Écho-endoscopie et biologie moléculaire : une alliance pour affiner la prise en charge du cancer du pancréas
Position du problème
L’analyse du génome et du transcriptome tumoral peut guider le traitement des adénocarcinomes pancréatiques, mais repose souvent sur du tissu opératoire, excluant les patients non résécables. La cytoponction sous échoendoscopie permet d’obtenir du matériel tumoral à tous les stades, mais son utilisation en médecine génomique reste mal définie.
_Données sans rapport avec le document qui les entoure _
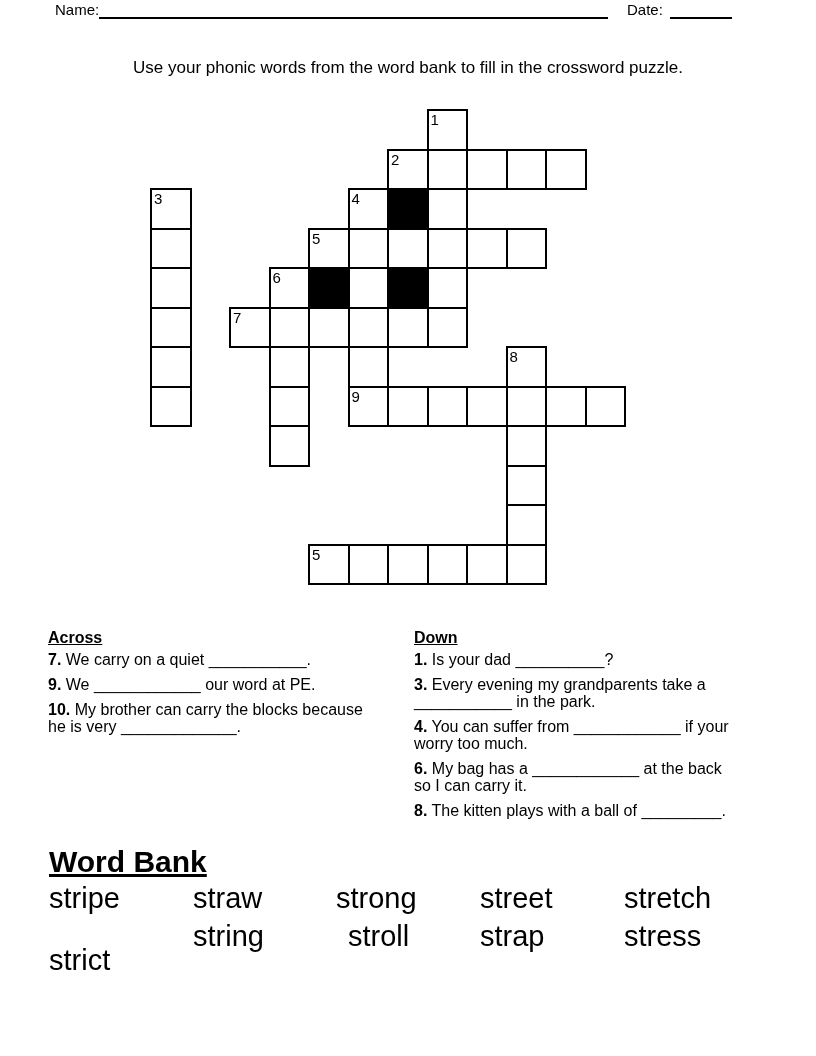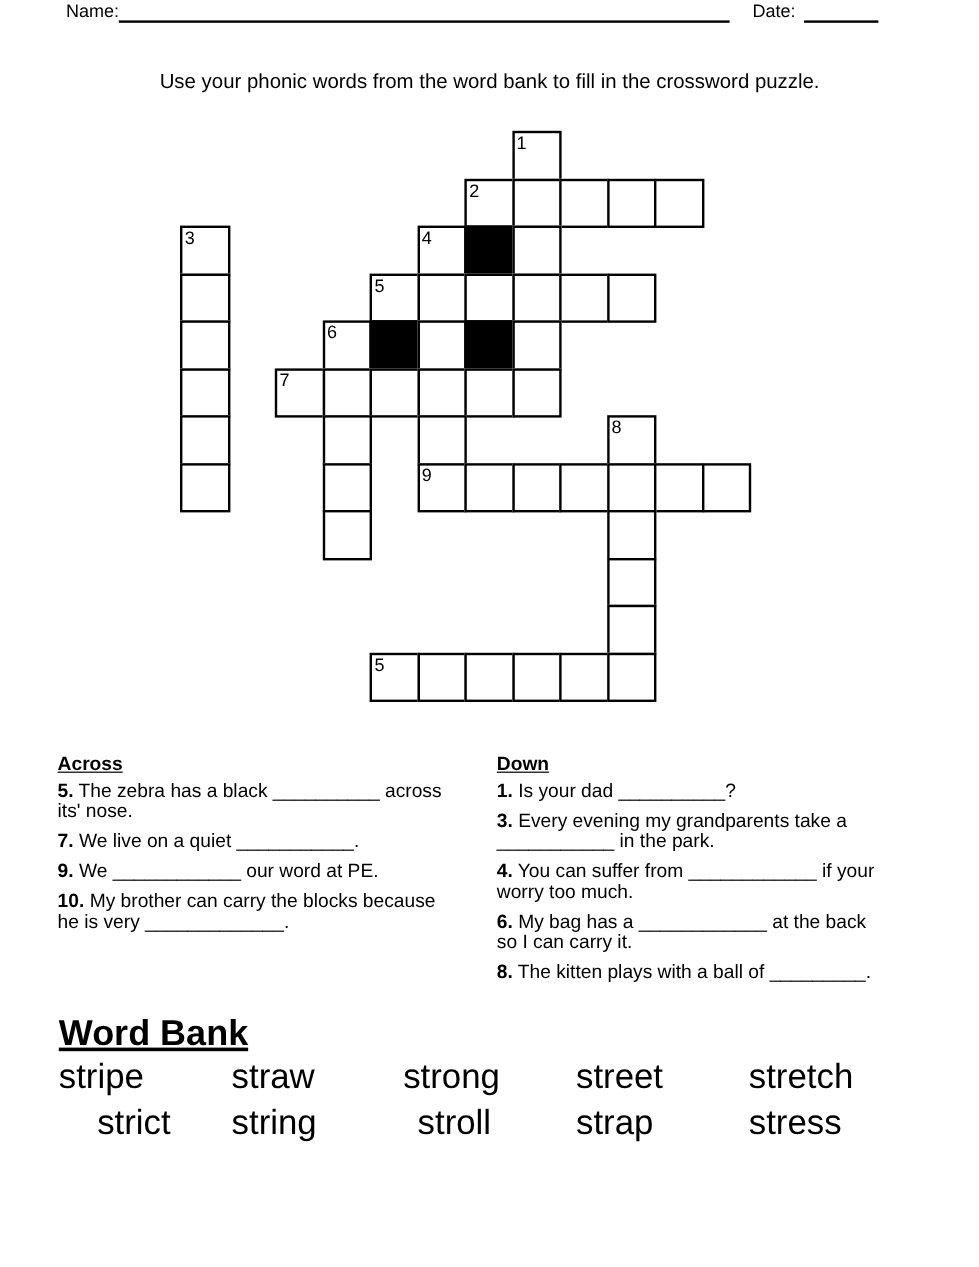"5. The zebra has a" p.clue { html: <p><b>5.</b> <span>The zebra has a black __________ across its' nose.</span></p> -> none }
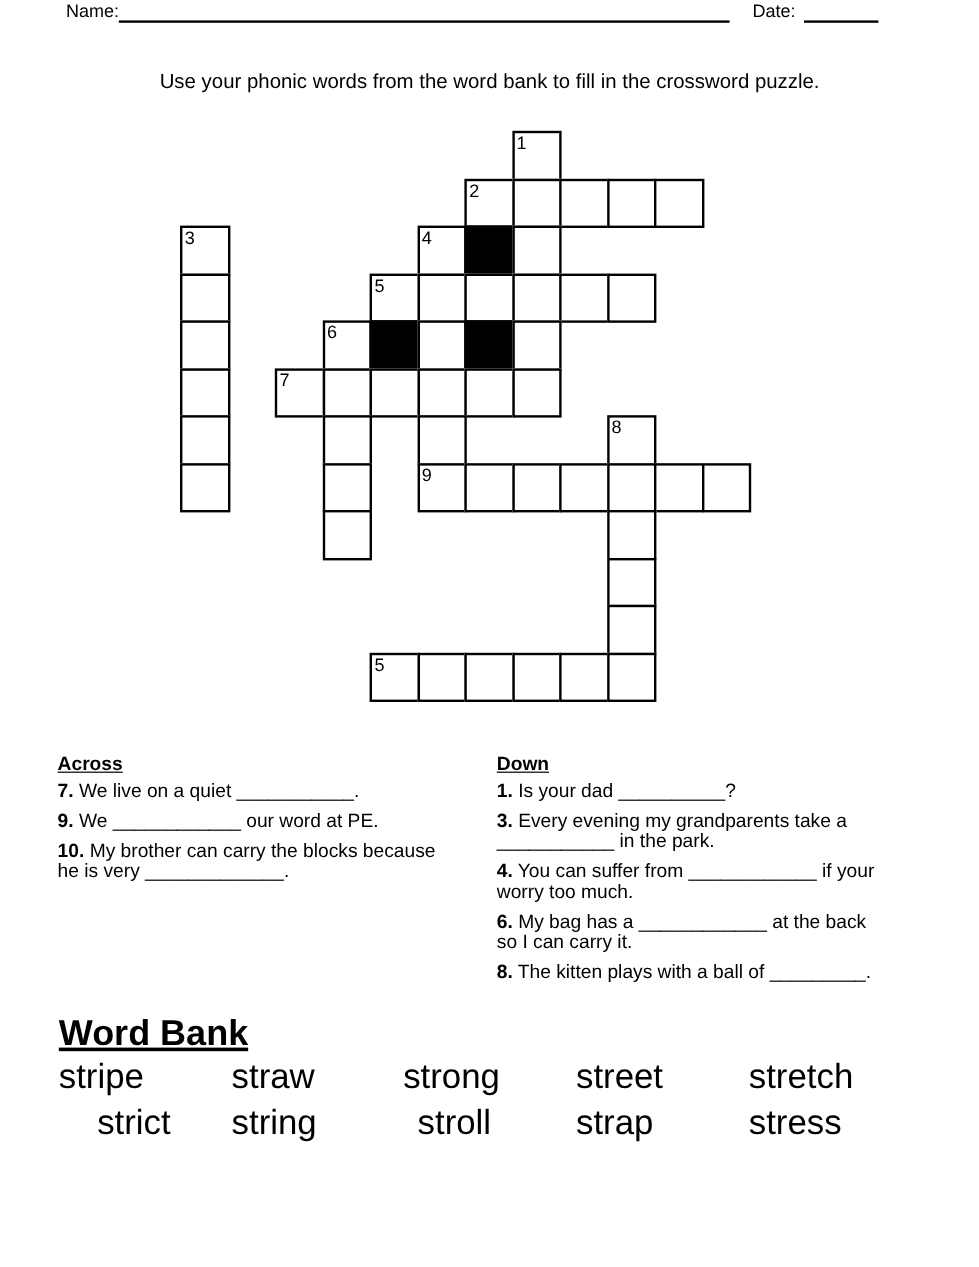"We live on a quiet" span.t { text: live -> carry }
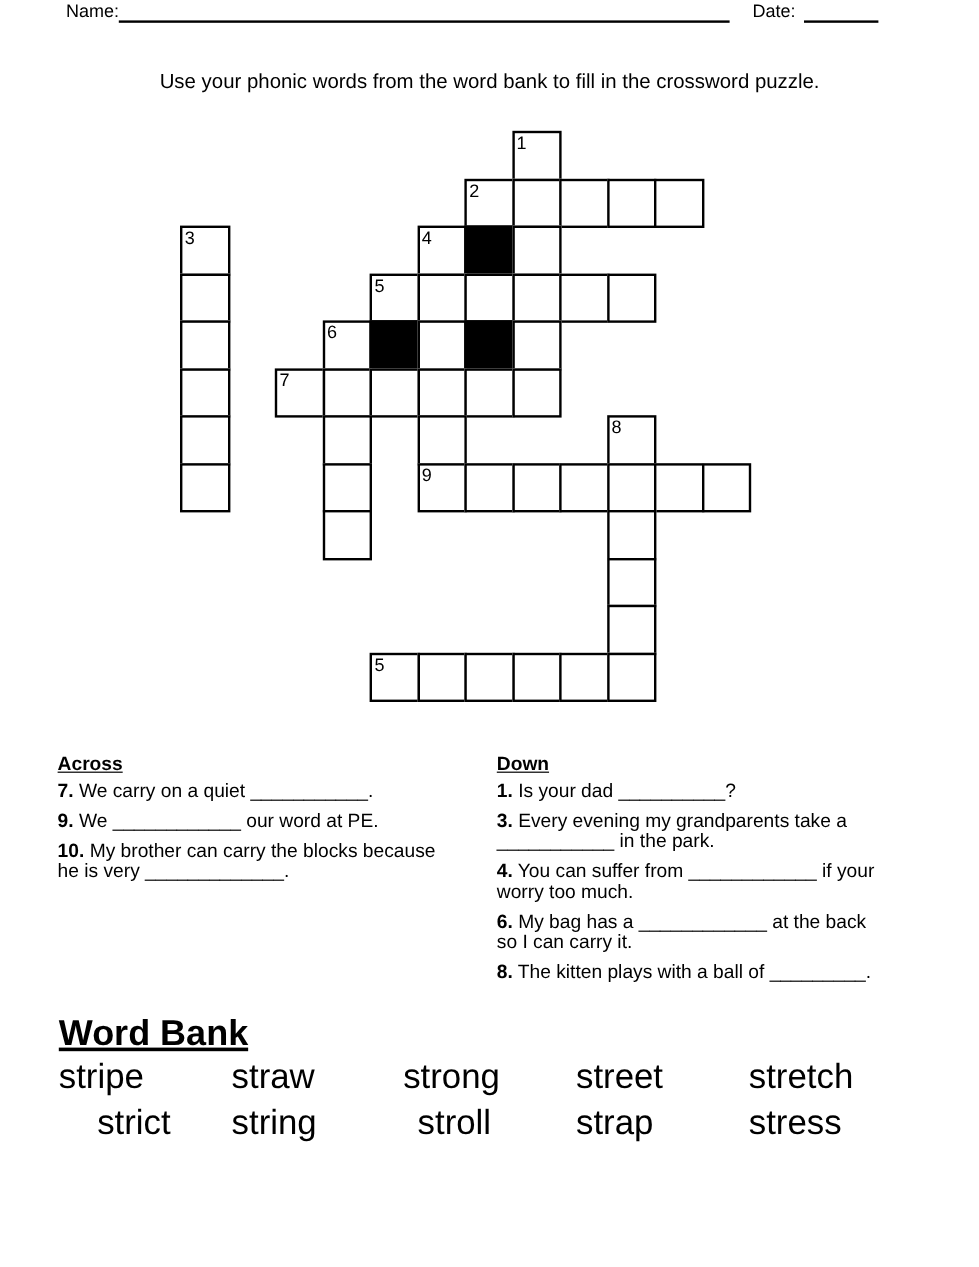"strict" span.wb-word { margin-left: 32px -> none; top: 922px -> 946px }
Cette étude évalue la faisabilité et l’impact clinique des analyses moléculaires sur ces prélèvements.
Méthode
Dans l’étude multicentrique BACAP, 397 patients atteints d’adénocarcinome pancréatique (résécable 16 %, borderline 14 %, localement avancé 43 %, métastatique 27 %) ont été inclus. L’ADN et l’ARN ont été extraits de prélèvements obtenus par échoendoscopie et analysés par séquençage profond ciblé et séquençage ARN. L’étude a comparé la cellularité tumorale, les profils moléculaires et leur corrélation avec la survie et l’efficacité des traitements selon les mutations et signatures transcriptomiques identifiées.
Résultat
Les fréquences alléliques KRAS, reflet de la cellularité tumorale, étaient quasiment identiques entre les pièces opératoires et les prélèvements obtenus par ponction sous échoendoscopie. Les tumeurs métastatiques présentaient plus fréquemment des mutations de TP53 (p = 0,0002), moins de mutations de RNF43 (p = 0,003) et un profil transcriptomique Basal-like, associé à un mauvais pronostic (p = 0,001). Certains marqueurs moléculaires étaient prédictifs de réponse aux traitements : mutations HRD pour la chimiothérapie à base de platine (p = 0,025), TP53 sauvage pour la radio-chimiothérapie (p = 0,01) et profil GemPred pour la gemcitabine (p = 0,019).
Conclusion
L’analyse génomique et transcriptomique des tumeurs pancréatiques à partir de biopsies obtenues par échoendoscopie est faisable et pertinente. Elle permet d’identifier des sous-types tumoraux et d’adapter les traitements, notamment la chimiothérapie à base de platine, la radio-chimiothérapie et la gemcitabine. Ces résultats ouvrent la voie à une médecine de précision pour tous les patients atteints d’adénocarcinome pancréatique, quel que soit le stade de la maladie.